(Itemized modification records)
______
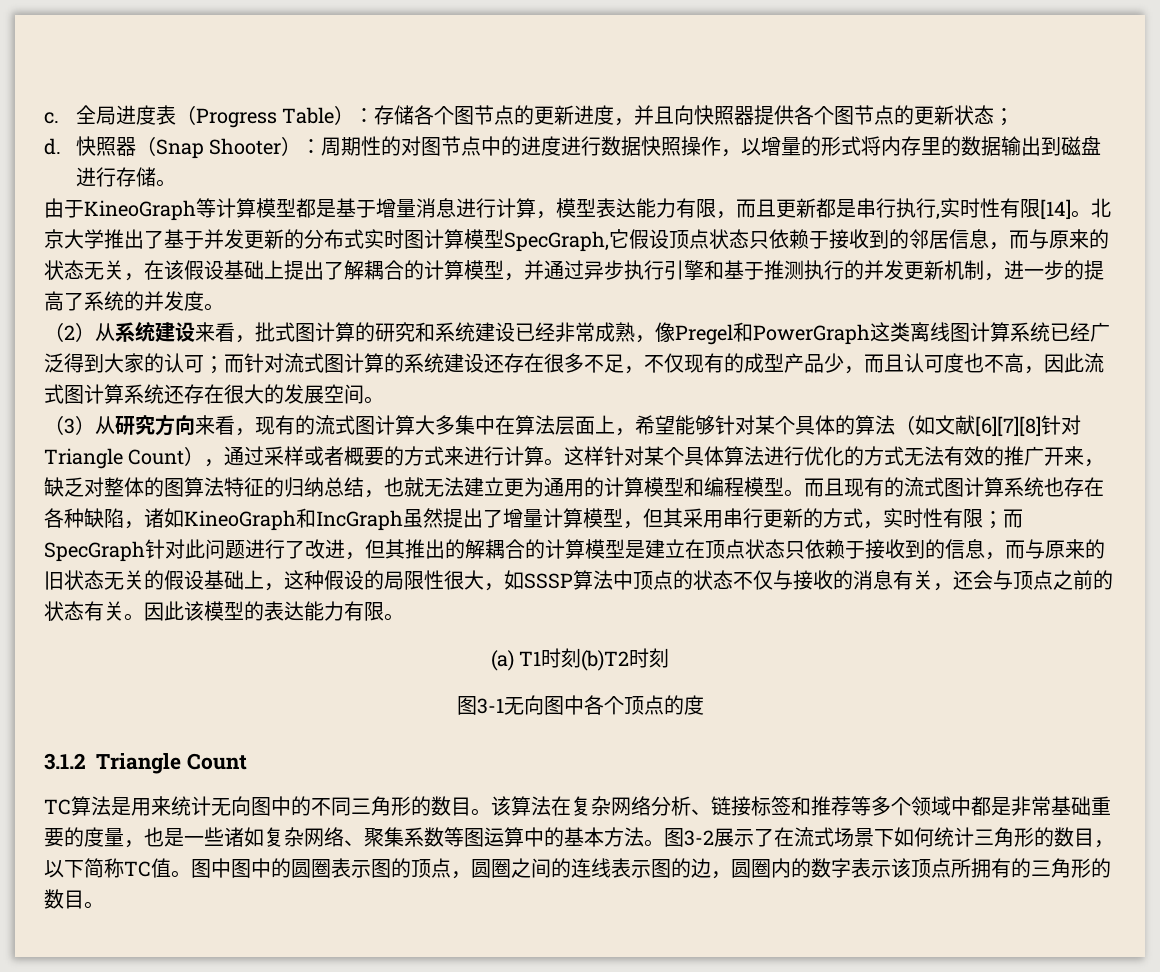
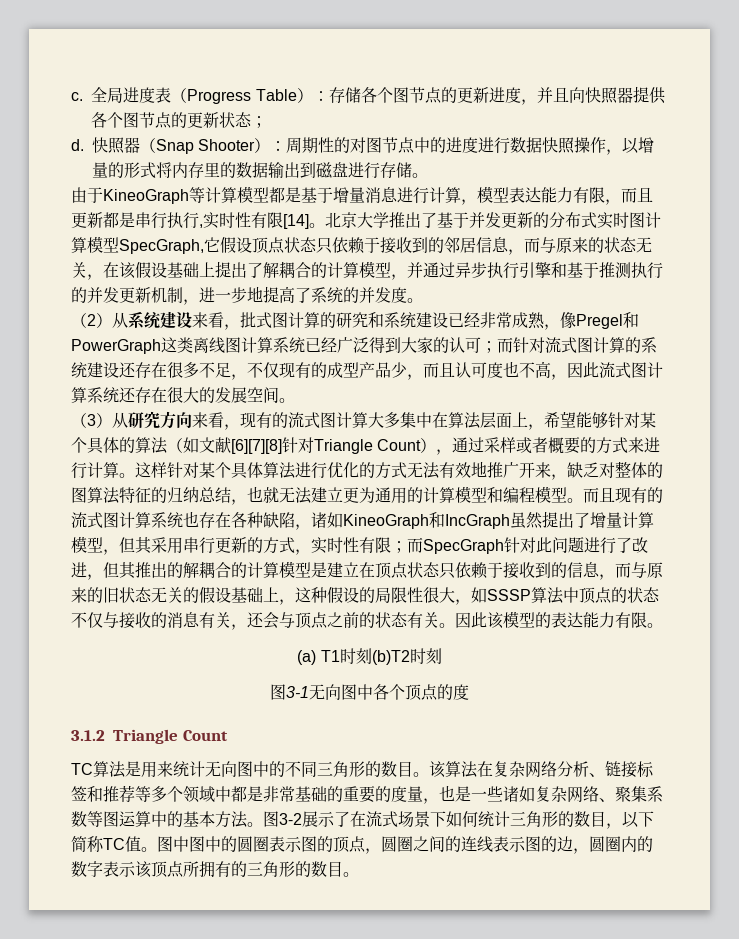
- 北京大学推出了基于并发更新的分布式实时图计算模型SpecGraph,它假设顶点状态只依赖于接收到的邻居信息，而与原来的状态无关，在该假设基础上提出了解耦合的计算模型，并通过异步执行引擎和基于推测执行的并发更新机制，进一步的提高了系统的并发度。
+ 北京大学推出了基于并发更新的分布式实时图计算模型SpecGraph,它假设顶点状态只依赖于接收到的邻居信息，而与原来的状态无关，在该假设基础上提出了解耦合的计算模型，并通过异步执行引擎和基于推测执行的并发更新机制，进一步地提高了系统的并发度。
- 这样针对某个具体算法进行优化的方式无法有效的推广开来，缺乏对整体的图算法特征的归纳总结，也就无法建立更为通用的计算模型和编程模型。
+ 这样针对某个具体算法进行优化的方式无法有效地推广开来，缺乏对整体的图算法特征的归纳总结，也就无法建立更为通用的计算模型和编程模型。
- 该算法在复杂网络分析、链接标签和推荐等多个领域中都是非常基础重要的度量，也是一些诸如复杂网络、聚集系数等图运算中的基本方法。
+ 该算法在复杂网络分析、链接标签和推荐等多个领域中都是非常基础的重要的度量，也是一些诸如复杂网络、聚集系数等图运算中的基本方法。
______
## Your objective
Reproduce, word for word, every line starting at the line that contains "- 这样针对某个具体算法进行" and ending with the final line of the entries.

## Result of the exercise
- 这样针对某个具体算法进行优化的方式无法有效的推广开来，缺乏对整体的图算法特征的归纳总结，也就无法建立更为通用的计算模型和编程模型。
+ 这样针对某个具体算法进行优化的方式无法有效地推广开来，缺乏对整体的图算法特征的归纳总结，也就无法建立更为通用的计算模型和编程模型。
- 该算法在复杂网络分析、链接标签和推荐等多个领域中都是非常基础重要的度量，也是一些诸如复杂网络、聚集系数等图运算中的基本方法。
+ 该算法在复杂网络分析、链接标签和推荐等多个领域中都是非常基础的重要的度量，也是一些诸如复杂网络、聚集系数等图运算中的基本方法。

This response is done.